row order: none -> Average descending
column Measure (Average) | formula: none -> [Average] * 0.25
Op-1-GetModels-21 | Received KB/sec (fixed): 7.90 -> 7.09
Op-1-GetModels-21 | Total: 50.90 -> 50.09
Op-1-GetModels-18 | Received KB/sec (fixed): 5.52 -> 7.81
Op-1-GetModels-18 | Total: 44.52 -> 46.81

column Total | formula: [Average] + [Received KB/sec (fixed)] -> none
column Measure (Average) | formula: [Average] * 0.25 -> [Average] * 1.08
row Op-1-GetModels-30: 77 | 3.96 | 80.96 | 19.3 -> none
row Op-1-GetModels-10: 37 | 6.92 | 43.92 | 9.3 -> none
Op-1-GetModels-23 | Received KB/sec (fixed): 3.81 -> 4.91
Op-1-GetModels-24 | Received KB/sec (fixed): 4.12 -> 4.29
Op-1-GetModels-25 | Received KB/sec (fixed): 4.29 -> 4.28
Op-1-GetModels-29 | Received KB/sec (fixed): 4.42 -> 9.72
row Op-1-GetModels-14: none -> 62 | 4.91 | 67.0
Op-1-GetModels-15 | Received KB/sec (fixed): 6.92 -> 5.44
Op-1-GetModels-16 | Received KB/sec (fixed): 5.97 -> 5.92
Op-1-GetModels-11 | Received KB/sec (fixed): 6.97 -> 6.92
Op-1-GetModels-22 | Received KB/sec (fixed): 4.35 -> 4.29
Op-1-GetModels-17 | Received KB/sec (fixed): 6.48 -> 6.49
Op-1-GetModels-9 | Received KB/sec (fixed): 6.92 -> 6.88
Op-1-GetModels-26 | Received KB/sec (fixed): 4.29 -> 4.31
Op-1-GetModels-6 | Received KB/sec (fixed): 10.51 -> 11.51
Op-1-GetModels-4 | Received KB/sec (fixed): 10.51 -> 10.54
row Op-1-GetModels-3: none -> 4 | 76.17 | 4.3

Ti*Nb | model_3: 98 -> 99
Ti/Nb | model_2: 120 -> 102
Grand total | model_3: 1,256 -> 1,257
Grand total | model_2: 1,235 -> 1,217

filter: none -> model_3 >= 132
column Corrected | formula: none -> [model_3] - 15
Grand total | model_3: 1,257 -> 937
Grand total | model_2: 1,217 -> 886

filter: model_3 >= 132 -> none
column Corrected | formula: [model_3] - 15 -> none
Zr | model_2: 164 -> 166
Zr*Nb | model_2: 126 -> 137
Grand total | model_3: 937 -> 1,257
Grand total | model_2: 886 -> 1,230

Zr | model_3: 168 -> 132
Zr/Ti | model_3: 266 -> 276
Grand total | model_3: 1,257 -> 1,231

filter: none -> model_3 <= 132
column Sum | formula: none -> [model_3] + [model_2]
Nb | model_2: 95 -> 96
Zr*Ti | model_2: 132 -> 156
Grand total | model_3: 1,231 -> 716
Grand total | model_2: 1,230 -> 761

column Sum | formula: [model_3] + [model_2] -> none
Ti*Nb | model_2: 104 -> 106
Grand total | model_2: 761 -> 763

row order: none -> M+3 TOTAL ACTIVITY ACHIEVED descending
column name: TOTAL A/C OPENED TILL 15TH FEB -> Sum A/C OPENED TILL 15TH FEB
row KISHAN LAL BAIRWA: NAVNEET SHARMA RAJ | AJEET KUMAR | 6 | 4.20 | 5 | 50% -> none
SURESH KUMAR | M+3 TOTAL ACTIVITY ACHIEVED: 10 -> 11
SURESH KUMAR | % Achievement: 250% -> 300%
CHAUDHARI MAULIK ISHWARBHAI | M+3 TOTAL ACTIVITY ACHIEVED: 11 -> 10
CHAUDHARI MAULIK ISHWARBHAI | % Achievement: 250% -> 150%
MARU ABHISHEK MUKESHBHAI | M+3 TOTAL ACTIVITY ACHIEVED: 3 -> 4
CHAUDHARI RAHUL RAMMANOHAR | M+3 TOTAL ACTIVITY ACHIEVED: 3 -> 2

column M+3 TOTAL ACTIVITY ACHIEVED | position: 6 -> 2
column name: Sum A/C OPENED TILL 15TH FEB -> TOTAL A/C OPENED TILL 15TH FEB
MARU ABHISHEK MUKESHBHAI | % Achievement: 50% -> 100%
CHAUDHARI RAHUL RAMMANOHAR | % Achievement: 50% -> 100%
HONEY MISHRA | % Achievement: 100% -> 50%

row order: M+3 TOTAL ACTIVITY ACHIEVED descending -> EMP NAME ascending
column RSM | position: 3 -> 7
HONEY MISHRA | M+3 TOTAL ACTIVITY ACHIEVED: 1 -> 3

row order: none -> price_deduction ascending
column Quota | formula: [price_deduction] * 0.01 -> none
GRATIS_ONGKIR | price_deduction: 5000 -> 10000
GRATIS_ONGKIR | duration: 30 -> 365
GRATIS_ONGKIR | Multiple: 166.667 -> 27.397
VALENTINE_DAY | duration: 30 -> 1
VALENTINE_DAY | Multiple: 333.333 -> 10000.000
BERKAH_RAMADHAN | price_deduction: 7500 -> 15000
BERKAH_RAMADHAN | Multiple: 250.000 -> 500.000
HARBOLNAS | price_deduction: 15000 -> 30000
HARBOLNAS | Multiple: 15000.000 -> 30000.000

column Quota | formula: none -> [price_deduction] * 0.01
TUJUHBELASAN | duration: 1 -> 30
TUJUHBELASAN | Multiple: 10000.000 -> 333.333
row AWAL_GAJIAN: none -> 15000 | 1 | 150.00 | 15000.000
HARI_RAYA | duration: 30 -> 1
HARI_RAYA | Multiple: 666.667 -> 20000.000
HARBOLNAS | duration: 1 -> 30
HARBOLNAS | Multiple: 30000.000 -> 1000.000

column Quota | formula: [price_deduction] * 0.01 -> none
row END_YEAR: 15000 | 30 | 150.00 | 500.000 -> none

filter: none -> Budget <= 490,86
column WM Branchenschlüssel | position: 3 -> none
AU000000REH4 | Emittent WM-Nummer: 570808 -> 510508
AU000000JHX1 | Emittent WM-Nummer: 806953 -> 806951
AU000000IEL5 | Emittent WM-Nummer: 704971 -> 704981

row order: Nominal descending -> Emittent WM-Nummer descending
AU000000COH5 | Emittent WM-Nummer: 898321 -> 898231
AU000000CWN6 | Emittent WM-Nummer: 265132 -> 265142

• • •

• **Exercise brief**: Would you please write out, exactly and with no other lines, the stretch of the listing above from the line containing "column Measure (Average) | formula: none" through the line containing "Op-1-GetModels-18 | Total: 44.52 -> 46.81"?

• **Answer space**:
column Measure (Average) | formula: none -> [Average] * 0.25
Op-1-GetModels-21 | Received KB/sec (fixed): 7.90 -> 7.09
Op-1-GetModels-21 | Total: 50.90 -> 50.09
Op-1-GetModels-18 | Received KB/sec (fixed): 5.52 -> 7.81
Op-1-GetModels-18 | Total: 44.52 -> 46.81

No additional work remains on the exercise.